----- Data extract
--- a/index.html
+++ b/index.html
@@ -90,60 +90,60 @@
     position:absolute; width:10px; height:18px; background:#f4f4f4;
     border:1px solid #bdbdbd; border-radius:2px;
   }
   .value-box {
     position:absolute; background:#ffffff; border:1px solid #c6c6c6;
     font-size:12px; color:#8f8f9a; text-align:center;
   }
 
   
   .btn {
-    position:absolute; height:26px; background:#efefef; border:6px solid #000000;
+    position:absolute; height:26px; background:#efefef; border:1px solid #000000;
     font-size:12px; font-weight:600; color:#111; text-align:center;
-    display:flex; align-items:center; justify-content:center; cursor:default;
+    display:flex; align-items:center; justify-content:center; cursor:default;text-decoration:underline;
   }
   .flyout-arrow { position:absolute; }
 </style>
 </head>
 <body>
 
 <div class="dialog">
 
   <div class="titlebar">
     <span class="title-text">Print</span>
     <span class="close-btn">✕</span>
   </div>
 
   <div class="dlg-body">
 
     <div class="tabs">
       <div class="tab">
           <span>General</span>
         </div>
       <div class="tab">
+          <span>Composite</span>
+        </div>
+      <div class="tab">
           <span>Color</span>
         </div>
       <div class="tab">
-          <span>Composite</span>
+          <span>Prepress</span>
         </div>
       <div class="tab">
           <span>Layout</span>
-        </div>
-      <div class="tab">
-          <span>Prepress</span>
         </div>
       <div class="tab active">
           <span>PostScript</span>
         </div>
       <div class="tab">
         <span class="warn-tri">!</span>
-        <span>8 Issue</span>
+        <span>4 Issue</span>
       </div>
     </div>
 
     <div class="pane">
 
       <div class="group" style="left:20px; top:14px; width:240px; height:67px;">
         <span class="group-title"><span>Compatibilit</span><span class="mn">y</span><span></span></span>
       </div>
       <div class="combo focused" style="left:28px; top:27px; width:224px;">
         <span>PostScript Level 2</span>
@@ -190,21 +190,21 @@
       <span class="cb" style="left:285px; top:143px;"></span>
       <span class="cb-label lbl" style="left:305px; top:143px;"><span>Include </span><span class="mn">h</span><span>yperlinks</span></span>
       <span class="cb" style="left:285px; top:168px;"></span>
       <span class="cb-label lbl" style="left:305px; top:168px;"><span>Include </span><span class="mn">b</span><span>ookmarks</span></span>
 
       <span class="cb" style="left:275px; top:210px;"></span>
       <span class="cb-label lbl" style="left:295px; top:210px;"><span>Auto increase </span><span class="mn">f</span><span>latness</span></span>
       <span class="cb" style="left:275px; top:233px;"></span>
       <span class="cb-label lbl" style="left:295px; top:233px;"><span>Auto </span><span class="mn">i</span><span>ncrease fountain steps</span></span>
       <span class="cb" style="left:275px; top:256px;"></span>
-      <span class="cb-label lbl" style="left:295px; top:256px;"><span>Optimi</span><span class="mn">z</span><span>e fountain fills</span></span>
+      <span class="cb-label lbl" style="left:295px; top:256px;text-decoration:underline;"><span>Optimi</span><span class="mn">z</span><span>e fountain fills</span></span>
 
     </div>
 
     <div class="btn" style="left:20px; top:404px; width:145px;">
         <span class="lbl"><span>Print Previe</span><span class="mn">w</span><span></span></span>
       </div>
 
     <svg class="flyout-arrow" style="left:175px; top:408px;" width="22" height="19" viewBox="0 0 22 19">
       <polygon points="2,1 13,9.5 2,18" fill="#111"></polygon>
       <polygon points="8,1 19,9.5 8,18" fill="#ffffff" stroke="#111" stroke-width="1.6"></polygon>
----------
----- Data extract
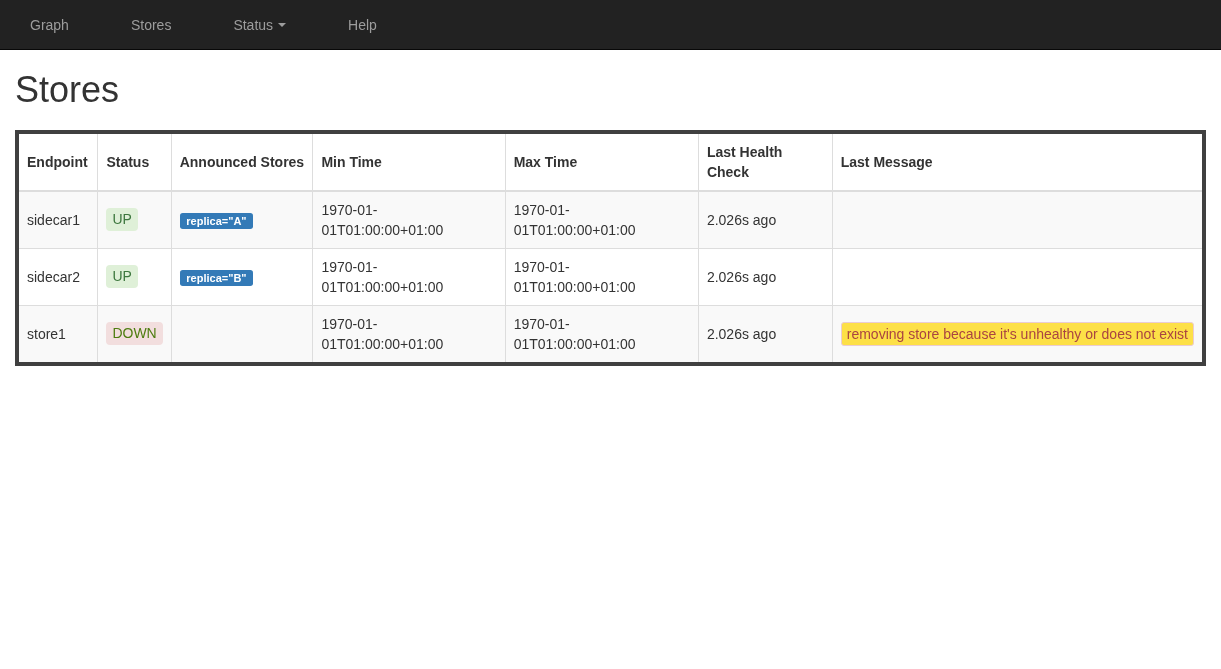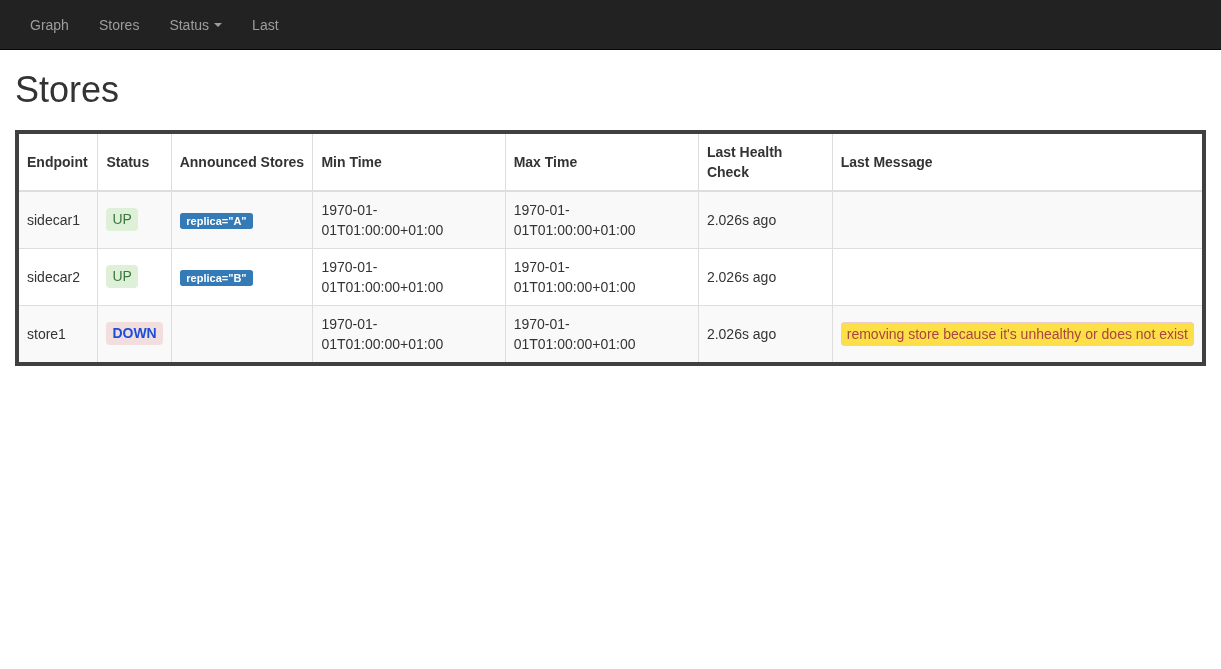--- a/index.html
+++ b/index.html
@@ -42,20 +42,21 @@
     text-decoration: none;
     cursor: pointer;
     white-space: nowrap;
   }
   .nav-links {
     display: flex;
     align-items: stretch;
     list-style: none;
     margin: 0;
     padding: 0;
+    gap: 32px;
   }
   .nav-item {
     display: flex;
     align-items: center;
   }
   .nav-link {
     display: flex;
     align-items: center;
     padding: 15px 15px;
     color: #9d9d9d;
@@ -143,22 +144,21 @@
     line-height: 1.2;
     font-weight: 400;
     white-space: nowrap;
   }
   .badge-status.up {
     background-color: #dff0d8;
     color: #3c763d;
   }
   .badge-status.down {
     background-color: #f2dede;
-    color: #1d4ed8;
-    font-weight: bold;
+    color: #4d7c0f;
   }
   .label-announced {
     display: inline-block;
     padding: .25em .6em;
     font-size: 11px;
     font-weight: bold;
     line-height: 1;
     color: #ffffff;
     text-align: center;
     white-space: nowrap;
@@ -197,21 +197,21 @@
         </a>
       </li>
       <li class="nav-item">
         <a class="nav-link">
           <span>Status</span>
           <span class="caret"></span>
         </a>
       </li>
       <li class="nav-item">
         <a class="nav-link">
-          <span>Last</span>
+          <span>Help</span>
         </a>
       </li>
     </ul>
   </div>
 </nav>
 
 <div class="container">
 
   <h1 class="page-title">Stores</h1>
----------
----- Data extract
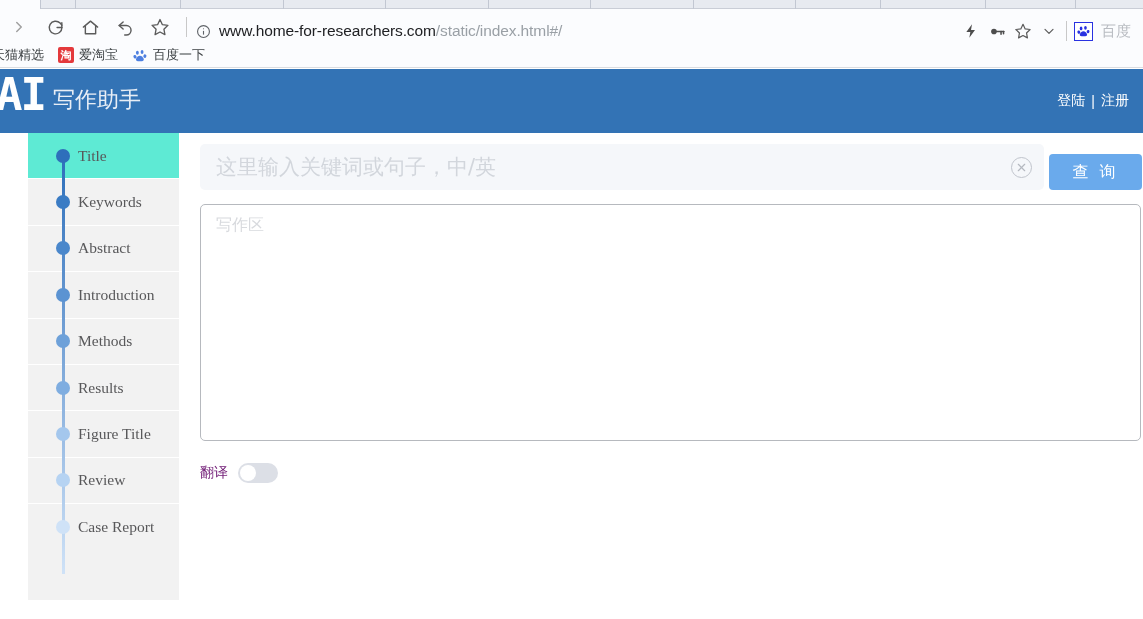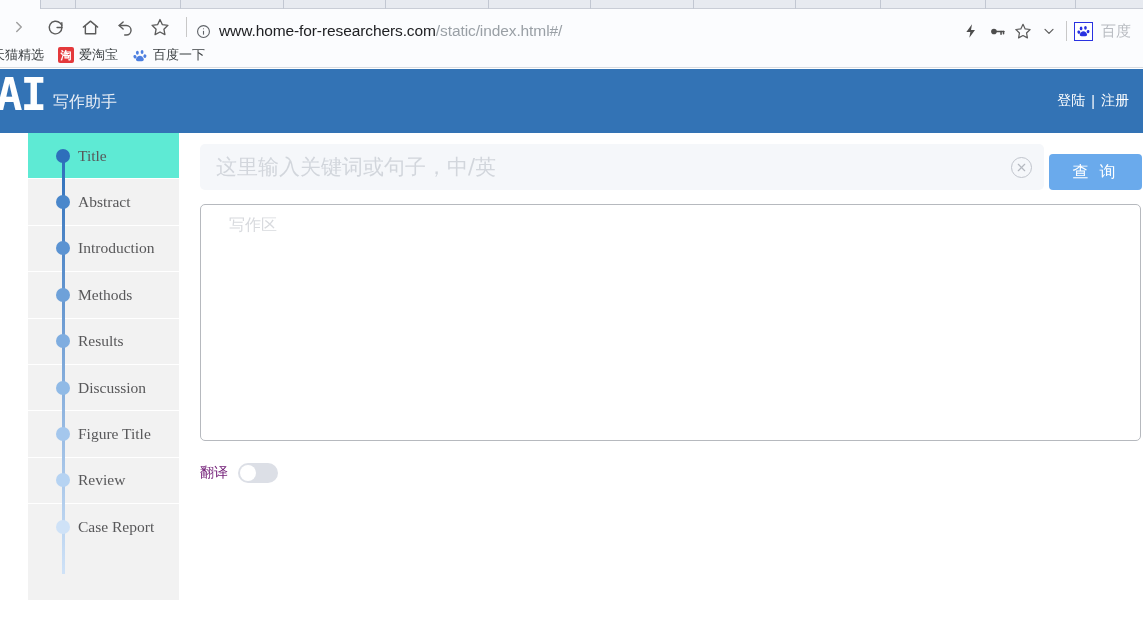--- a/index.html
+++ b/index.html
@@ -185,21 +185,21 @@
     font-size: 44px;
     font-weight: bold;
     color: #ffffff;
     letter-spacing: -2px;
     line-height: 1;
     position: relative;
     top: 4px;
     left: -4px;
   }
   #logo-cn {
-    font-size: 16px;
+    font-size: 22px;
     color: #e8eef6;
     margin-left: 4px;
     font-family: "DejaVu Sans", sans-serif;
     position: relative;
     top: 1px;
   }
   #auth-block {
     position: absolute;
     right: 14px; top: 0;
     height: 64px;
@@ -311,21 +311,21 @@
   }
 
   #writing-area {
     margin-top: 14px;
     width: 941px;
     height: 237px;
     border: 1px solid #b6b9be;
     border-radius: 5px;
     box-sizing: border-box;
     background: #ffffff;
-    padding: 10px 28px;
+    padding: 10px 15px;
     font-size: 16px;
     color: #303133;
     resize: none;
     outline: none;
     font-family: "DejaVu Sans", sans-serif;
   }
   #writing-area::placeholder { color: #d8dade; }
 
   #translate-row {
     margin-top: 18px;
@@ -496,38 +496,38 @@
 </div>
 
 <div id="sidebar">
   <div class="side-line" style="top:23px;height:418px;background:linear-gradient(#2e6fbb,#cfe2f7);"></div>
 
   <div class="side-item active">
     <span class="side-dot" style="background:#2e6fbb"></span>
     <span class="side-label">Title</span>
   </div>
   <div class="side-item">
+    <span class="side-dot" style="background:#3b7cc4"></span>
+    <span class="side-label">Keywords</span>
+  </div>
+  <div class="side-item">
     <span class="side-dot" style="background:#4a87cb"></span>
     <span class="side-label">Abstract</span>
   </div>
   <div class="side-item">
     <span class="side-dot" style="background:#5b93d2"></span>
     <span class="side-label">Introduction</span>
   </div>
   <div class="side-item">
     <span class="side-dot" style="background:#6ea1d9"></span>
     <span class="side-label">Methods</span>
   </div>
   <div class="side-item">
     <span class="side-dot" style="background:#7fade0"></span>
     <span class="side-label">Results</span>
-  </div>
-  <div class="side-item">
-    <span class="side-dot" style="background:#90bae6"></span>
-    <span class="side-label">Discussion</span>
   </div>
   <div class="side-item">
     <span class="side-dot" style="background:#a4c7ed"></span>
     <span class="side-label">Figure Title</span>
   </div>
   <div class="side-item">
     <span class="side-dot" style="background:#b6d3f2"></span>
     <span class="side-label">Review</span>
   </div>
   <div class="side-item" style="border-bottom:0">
----------
Your assignment — Every line above holding the string "fountain" should be listed.

Solution —
       <span class="cb-label lbl" style="left:295px; top:233px;"><span>Auto </span><span class="mn">i</span><span>ncrease fountain steps</span></span>
-      <span class="cb-label lbl" style="left:295px; top:256px;"><span>Optimi</span><span class="mn">z</span><span>e fountain fills</span></span>
+      <span class="cb-label lbl" style="left:295px; top:256px;text-decoration:underline;"><span>Optimi</span><span class="mn">z</span><span>e fountain fills</span></span>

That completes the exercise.